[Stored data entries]
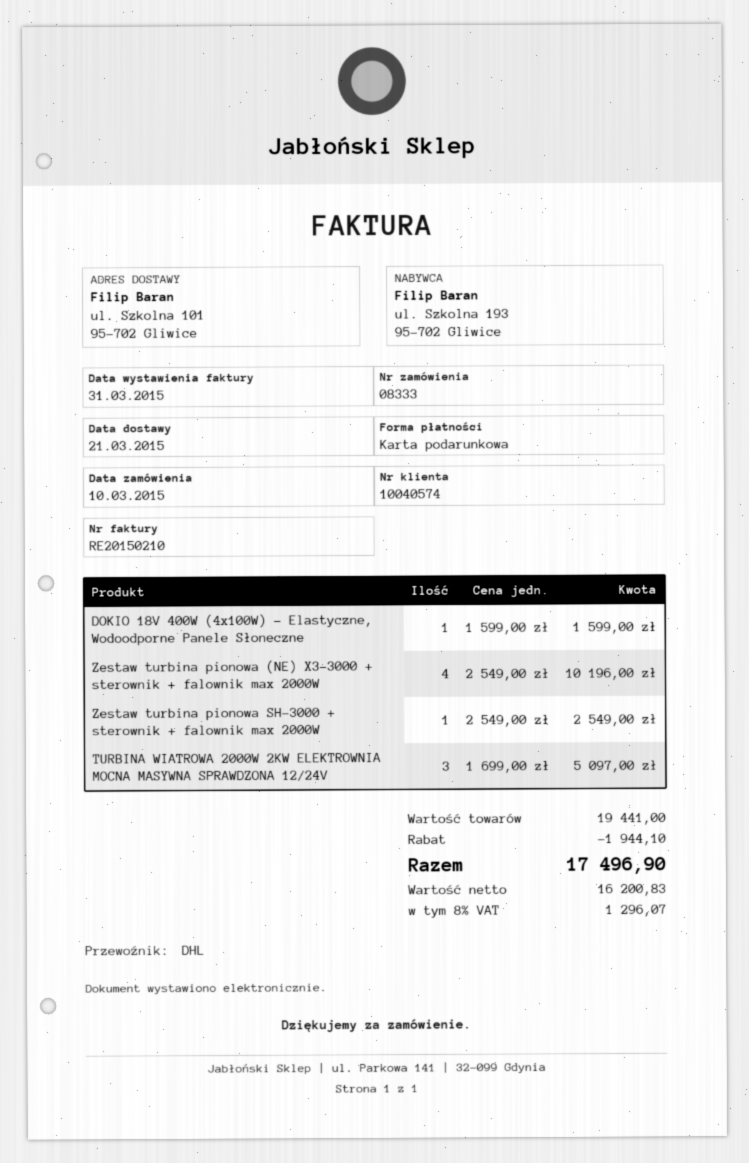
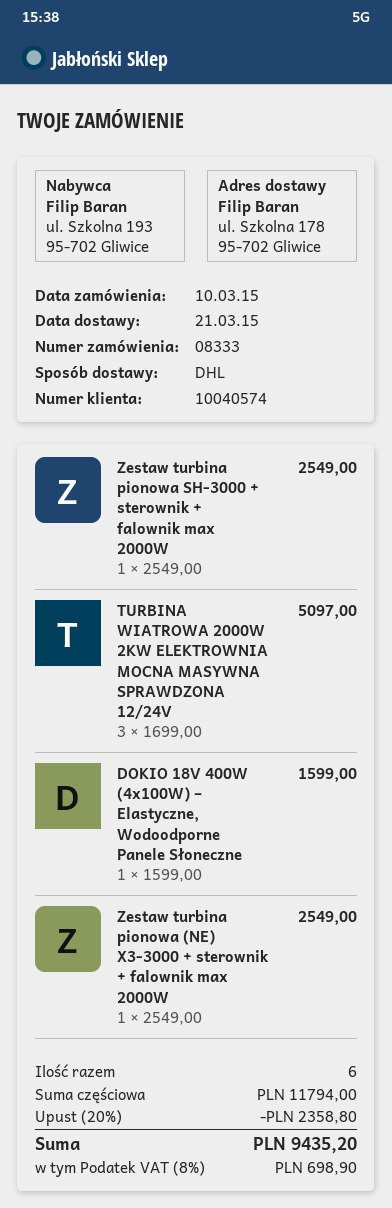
ship to: ul. Szkolna 101, 95-702 Gliwice -> ul. Szkolna 178, 95-702 Gliwice
Zestaw turbina pionowa (NE) X3-3000 + sterownik + falownik max 2000W: 4 x 2549.00 = 10196.00 -> 1 x 2549.00 = 2549.00
subtotal: 19441.00 -> 11794.00
discount: 1944.10 -> 2358.80
tax: 8% = 1296.07 -> 8% = 698.90
total: 17496.90 -> 9435.20

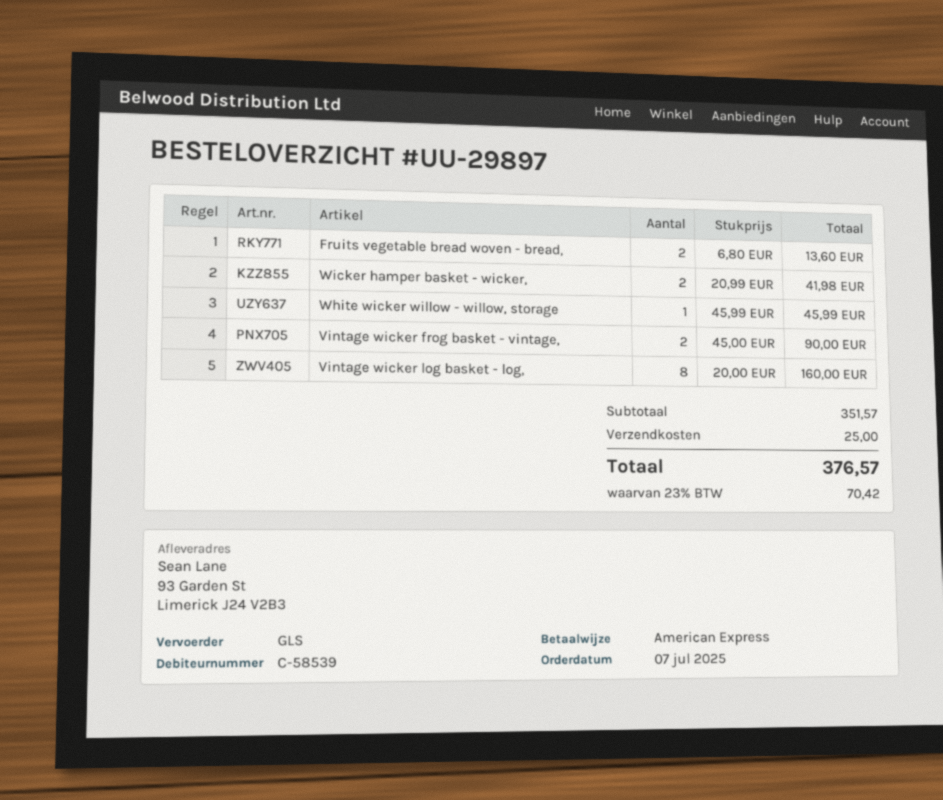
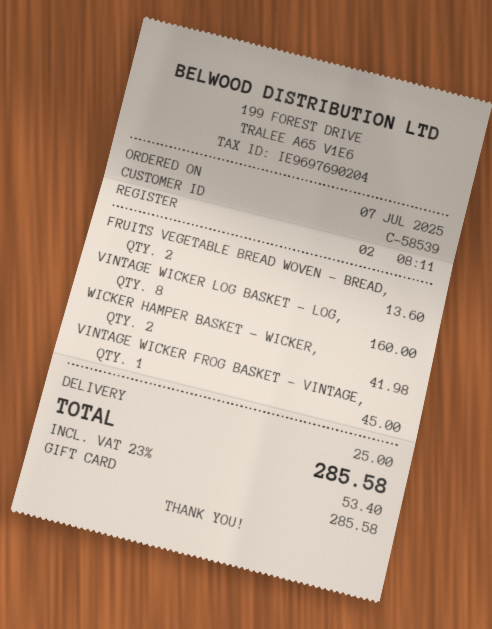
payment method: American Express -> gift card
White wicker willow - willow, storage: 1 for 45.99 -> none
Vintage wicker frog basket - vintage,: 2 for 90.00 -> 1 for 45.00
tax: 23% = 70.42 -> 23% = 53.40
total: 376.57 -> 285.58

ACTION ITEM - For each line in the records that contains the word "wicker", make a copy.

TASK SOLUTION -
White wicker willow - willow, storage: 1 for 45.99 -> none
Vintage wicker frog basket - vintage,: 2 for 90.00 -> 1 for 45.00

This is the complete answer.